■ **Stored entries**
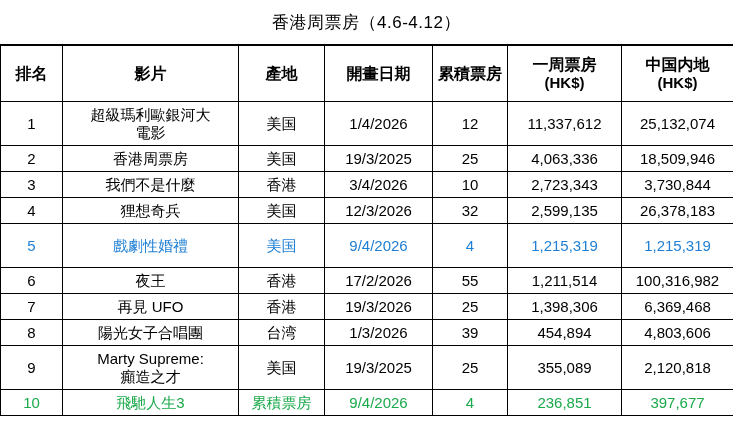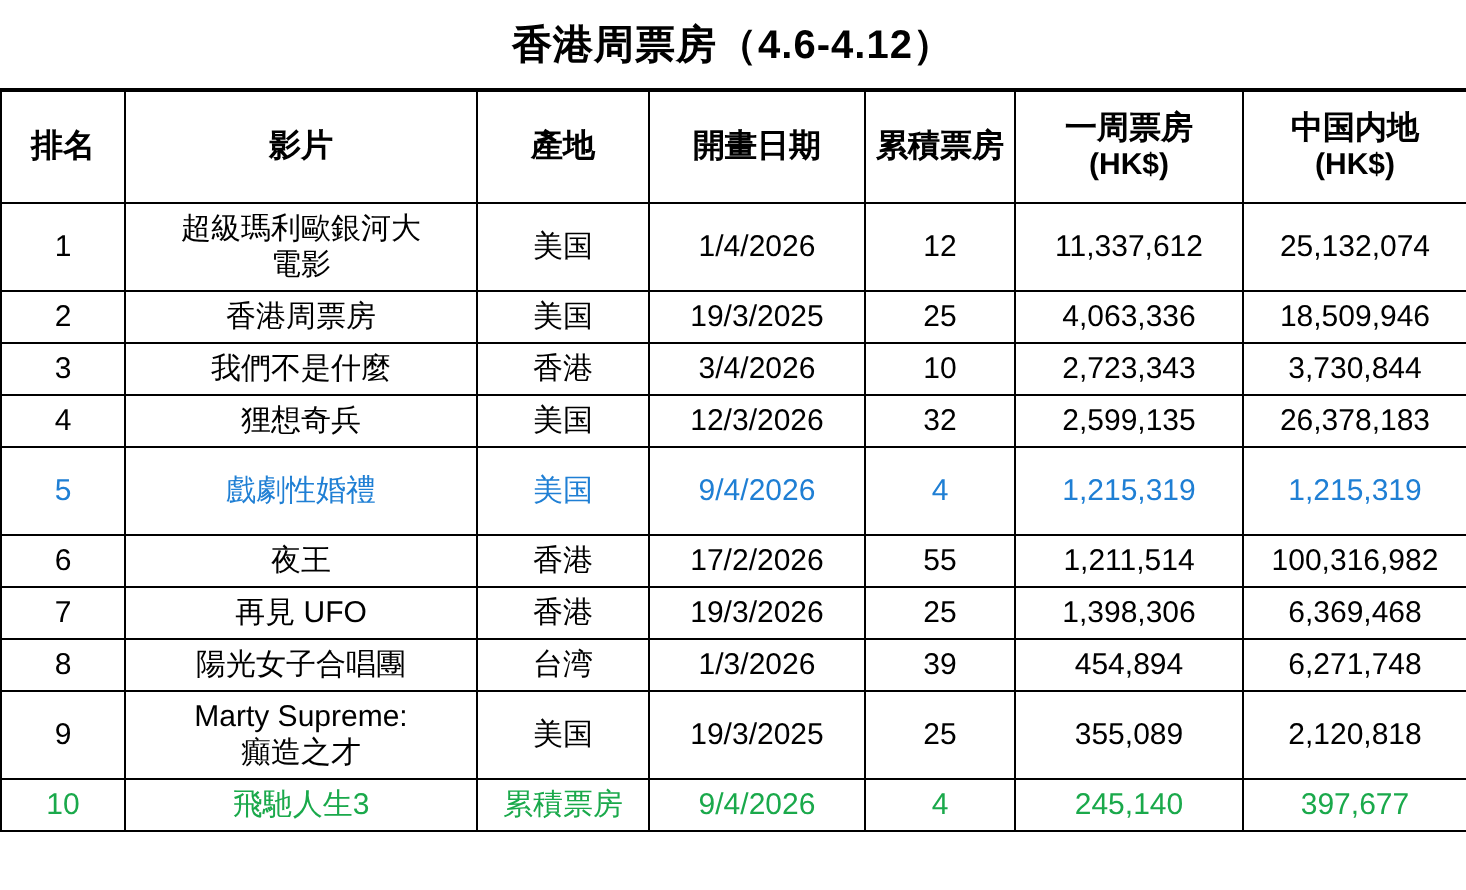--- a/index.html
+++ b/index.html
@@ -28,8 +28,8 @@
     justify-content: center;
   }
   .title-text {
-    font-size: 20px;
-    font-weight: bold;
+    font-size: 17px;
+    font-weight: normal;
     letter-spacing: 0.5px;
   }
   table.box {

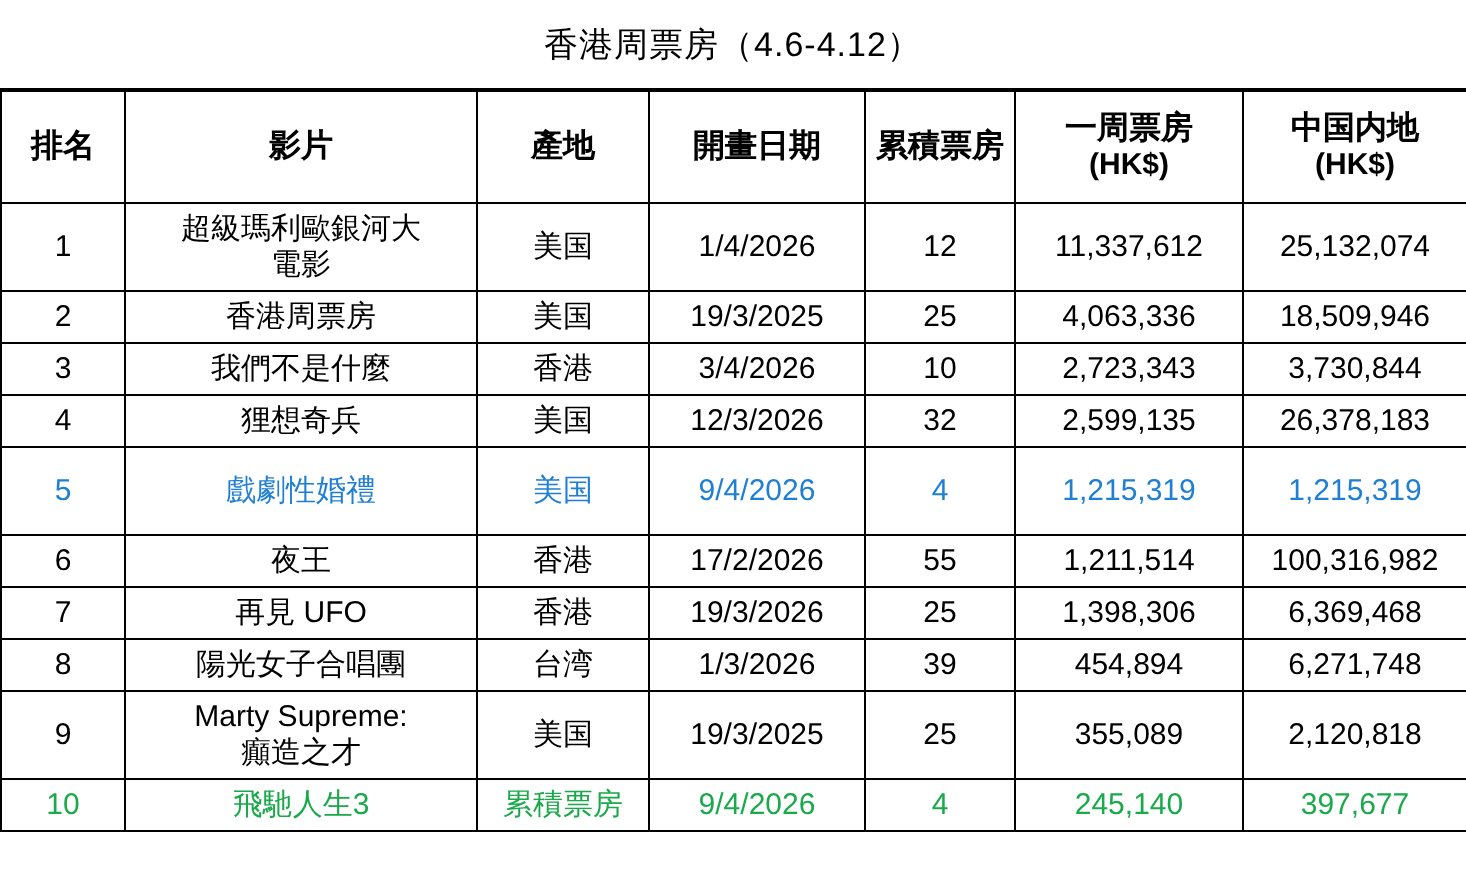--- a/index.html
+++ b/index.html
@@ -180,7 +180,7 @@
           <td>1/3/2026</td>
           <td>39</td>
           <td>454,894</td>
-          <td>6,271,748</td>
+          <td>4,803,606</td>
         </tr>
         <tr class="r1">
           <td>9</td>

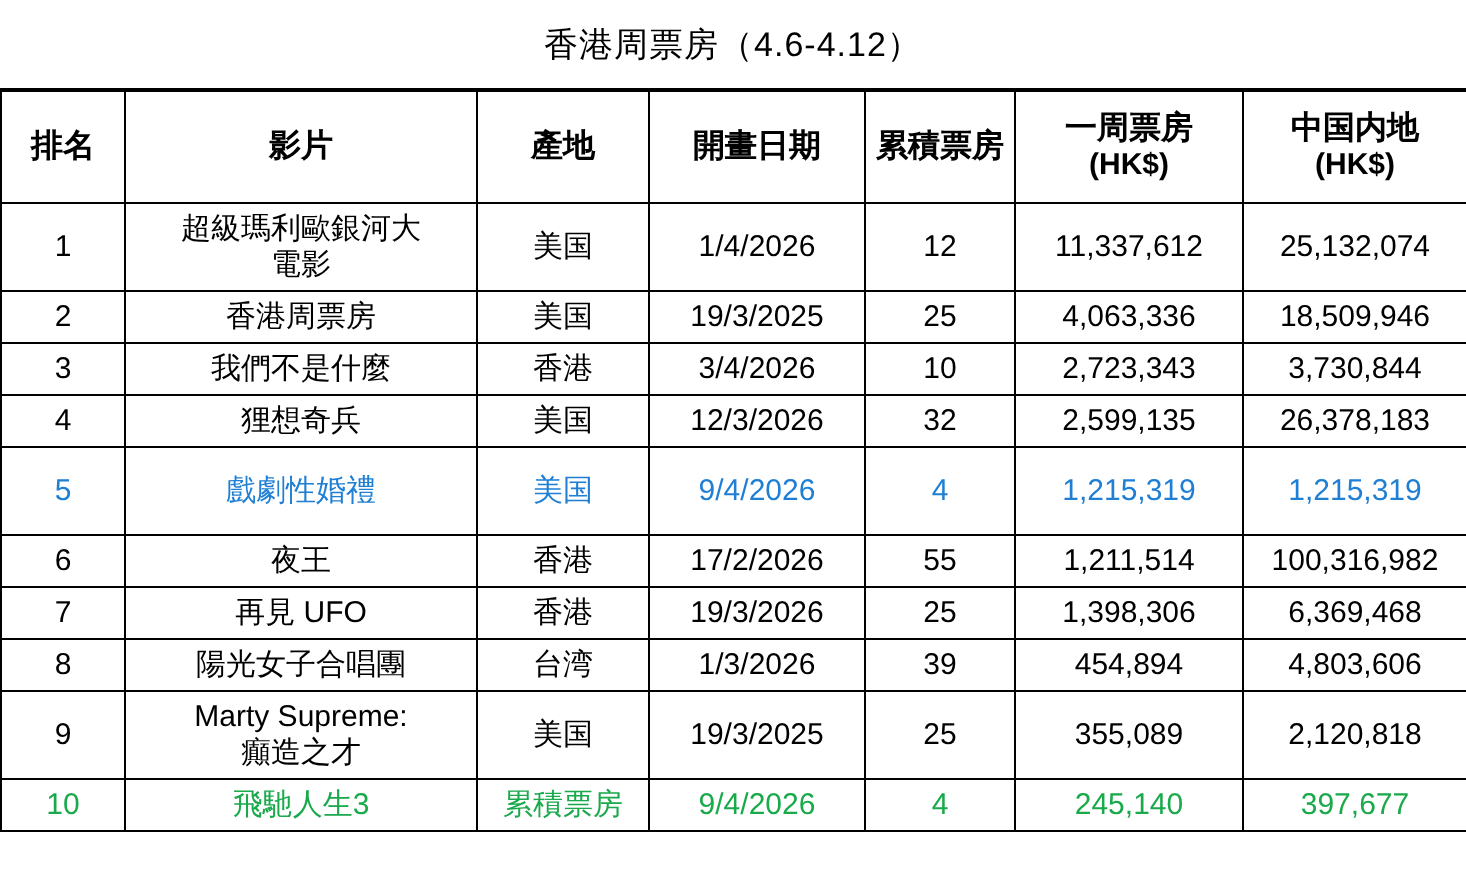--- a/index.html
+++ b/index.html
@@ -200,7 +200,7 @@
           <td>累積票房</td>
           <td>9/4/2026</td>
           <td>4</td>
-          <td>245,140</td>
+          <td>236,851</td>
           <td>397,677</td>
         </tr>
       </tbody>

■ **WHAT YOU ARE ASKED TO DO**
What is needed is an exact reprint of every entry, pictures excluded.

■ **EXERCISE RESULT**
--- a/index.html
+++ b/index.html
@@ -28,8 +28,8 @@
     justify-content: center;
   }
   .title-text {
-    font-size: 20px;
-    font-weight: bold;
+    font-size: 17px;
+    font-weight: normal;
     letter-spacing: 0.5px;
   }
   table.box {

--- a/index.html
+++ b/index.html
@@ -180,7 +180,7 @@
           <td>1/3/2026</td>
           <td>39</td>
           <td>454,894</td>
-          <td>6,271,748</td>
+          <td>4,803,606</td>
         </tr>
         <tr class="r1">
           <td>9</td>

--- a/index.html
+++ b/index.html
@@ -200,7 +200,7 @@
           <td>累積票房</td>
           <td>9/4/2026</td>
           <td>4</td>
-          <td>245,140</td>
+          <td>236,851</td>
           <td>397,677</td>
         </tr>
       </tbody>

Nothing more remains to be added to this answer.